The German army went to considerable lengths to hide what they were doing. The emplacement was disguised, the firing flash was at first explained away to local Belgians as ordinary lightning hitting a tall tree, and the surrounding battery infrastructure was scattered through farmyards and small woods to avoid drawing aerial reconnaissance. The local Flemish, who could feel the gun every time it fired and hear the deep thump roll across the polders, nicknamed it Leugenboom - the lying tree - in mocking acknowledgment of the cover story. The name stuck. To this day, more locals call the platform the Leugenboom than the formal Pommern designation.

The German Side of the Story

What makes the Lange Max Museum unusual among Flemish WWI museums is its focus. Belgium has dozens of war museums, mostly told from the Allied perspective: trench experiences, Commonwealth cemeteries, the suffering of the Belgian army. The Lange Max Museum is built around the German occupation of Koekelare and the surrounding countryside, and the everyday life of the German soldiers and officers who lived here for four years. The site includes a farmyard that the Germans used, a bakehouse where they baked bread for the front-line troops, a former officers' mess, and of course the artillery platform itself. Exhibits cover both the technical specifics of the gun and the texture of occupation - what the soldiers ate, where they slept, how they treated the Belgian families whose farms they had taken over. Audio guides run in Dutch, German, English and French.
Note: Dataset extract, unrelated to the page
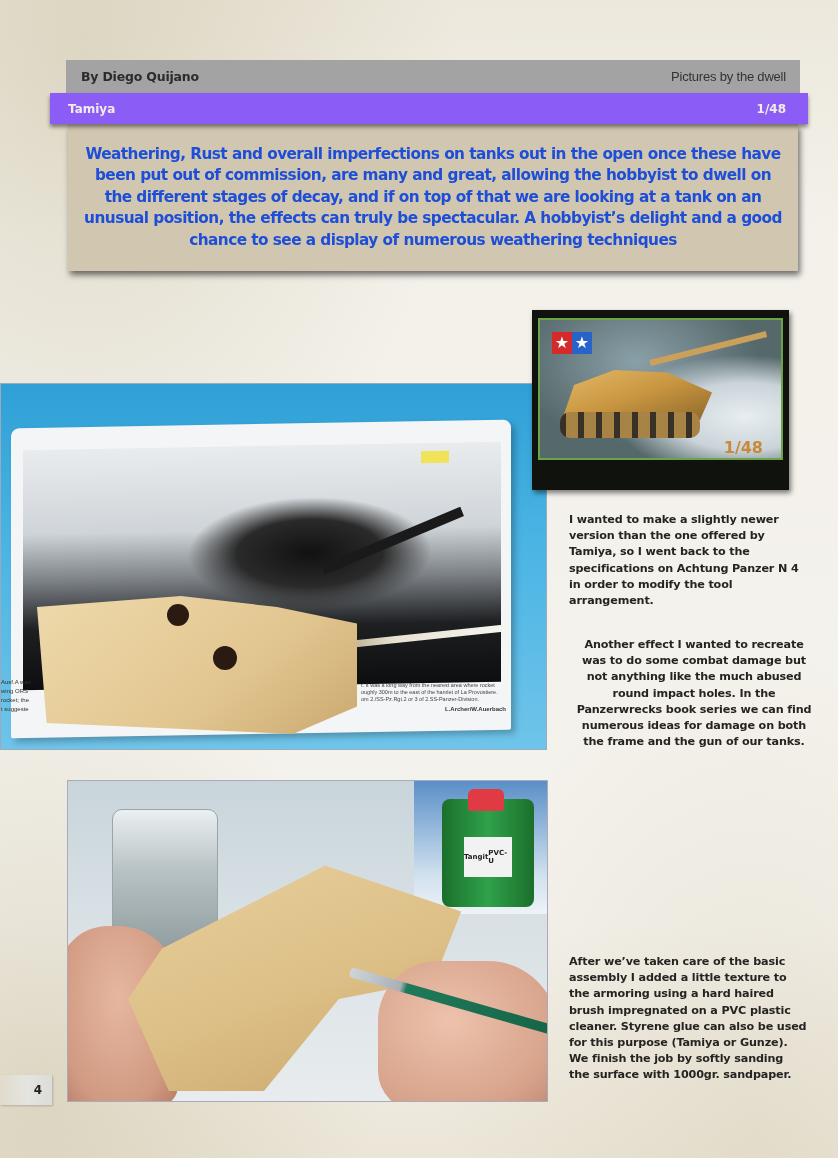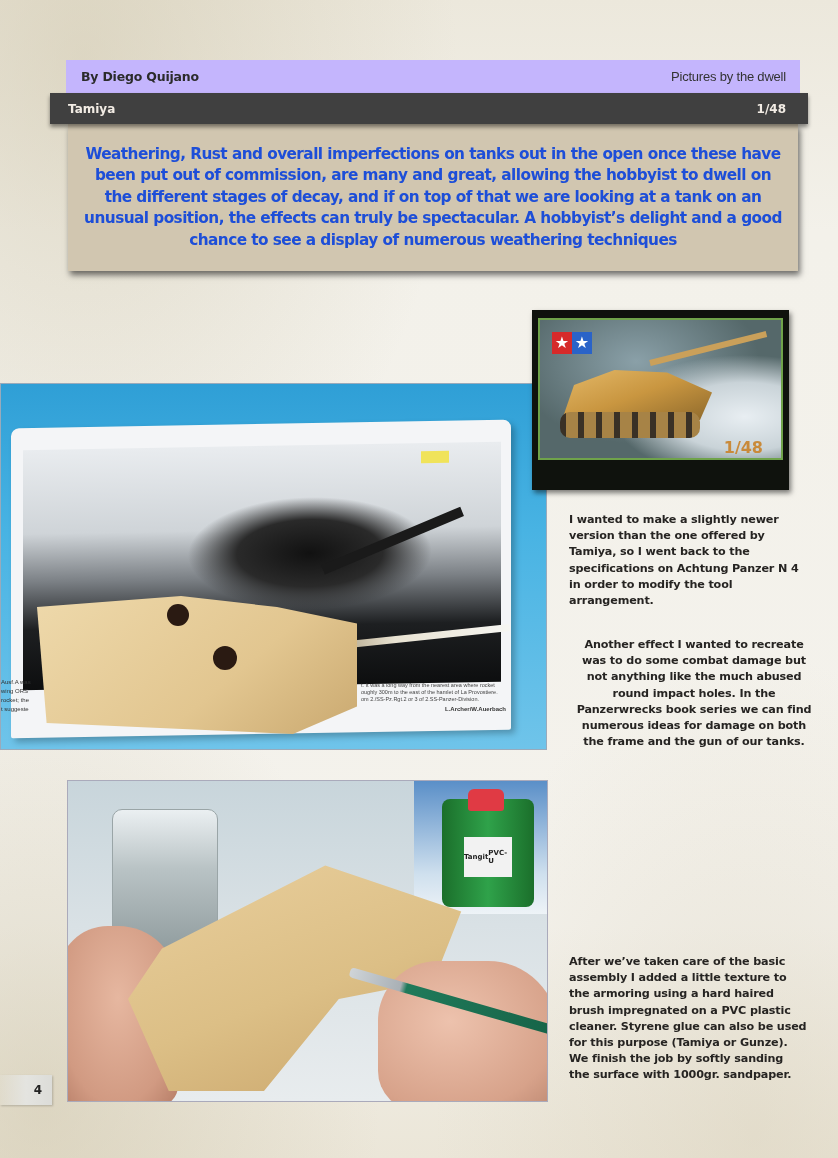"By Diego Quijano" .byline-bar { background: #c4b5fd -> #a3a3a3 }
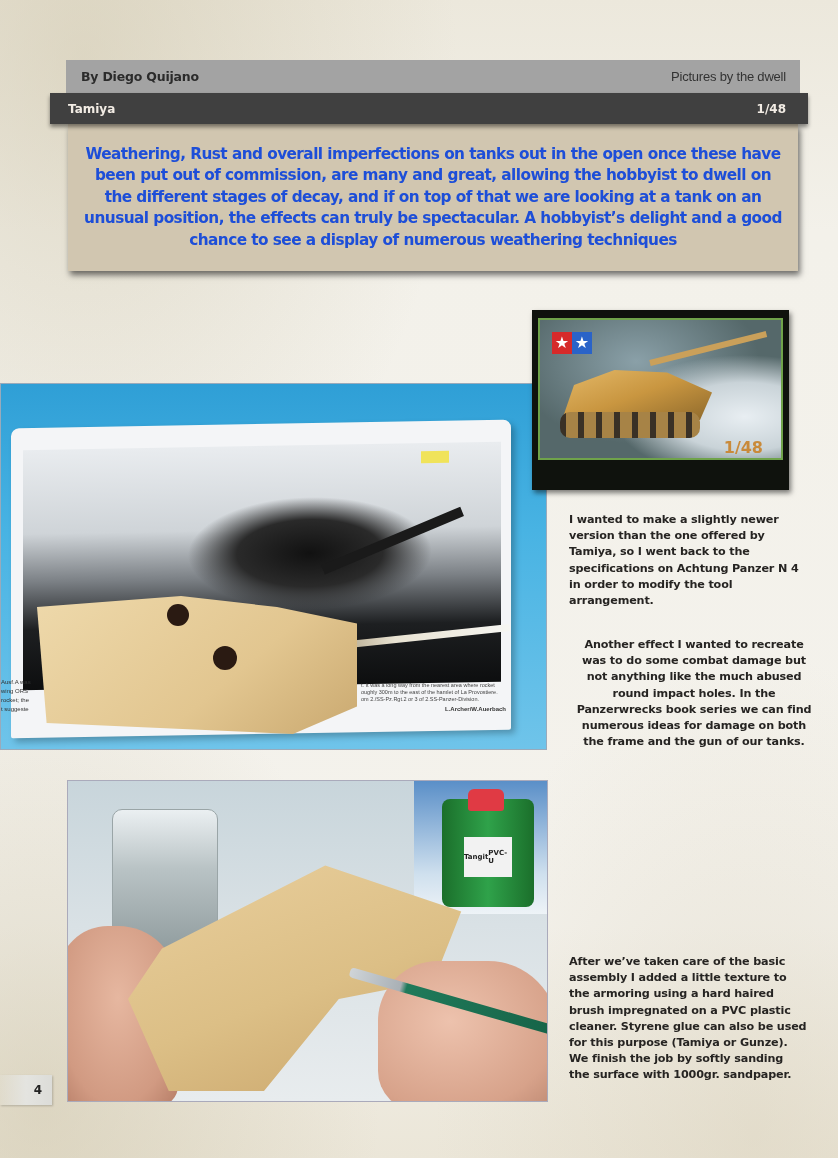"Tamiya" .brand-bar { background: #404040 -> #8b5cf6 }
Battlefield Tourism, Vintage 1925

After the war, in an era when the trenches of the Western Front had become one of Europe's first dark-tourism destinations, the Pommern emplacement was already on the standard itinerary. The 1920s Michelin Guide L'Yser et la cote belge listed it as a must-see. Winston Churchill came during the interwar years. So did Hirohito, who would later be the wartime emperor of Japan; so did Woodrow Wilson, the American president whose entry into the war had effectively ended German hopes of holding sites like this. The future kings of Britain - Edward VIII and George VI, then still princes - visited together on December 10, 1918, only a month after the armistice. So did Marshal Ferdinand Foch, French president Raymond Poincare, and the future King Leopold III of Belgium. The concrete circle that had thrown shells at Dunkirk became a kind of public stage where the victorious leaders of 1918 came to look at what had been stopped.

Visiting Today

The museum opened in October 2014, inaugurated by then-Minister-President of Flanders Geert Bourgeois. By 2016 a TripAdvisor ranking listed it as the third-best museum in Belgium. The site is small and rural - just a farmyard, a few outbuildings, the concrete platform - but the surrounding region is dense with adjacent World War I sites. Vladslo German war cemetery, where Kathe Kollwitz placed her Mourning Parents sculpture over more than 25,000 German graves, is a short drive south. The Kathe Kollwitz Museum and the Fransmansmuseum are both in Koekelare itself. The Yser Tower is twenty minutes away by car, and Diksmuide's Trench of Death is just beyond it. A visit to Lange Max fits neatly into a day spent on this less-traveled, more-German-facing corner of the Western Front - a useful counter-point to the more familiar Commonwealth circuit around Ypres.

From the Air

Lange Max Museum sits at 51.117°N, 2.982°E in Koekelare, West Flanders - about 12 km inland from the Belgian coast. The nearest airfield is EBFN (Koksijde) 16 km west; EBOS (Ostend-Bruges) is 18 km north. From low altitude the area is open polder farmland, with the museum a small cluster of buildings around the recognizable circular concrete artillery platform; the coast of the North Sea is visible to the west, Dunkirk's range from this point stretching far down the French shoreline.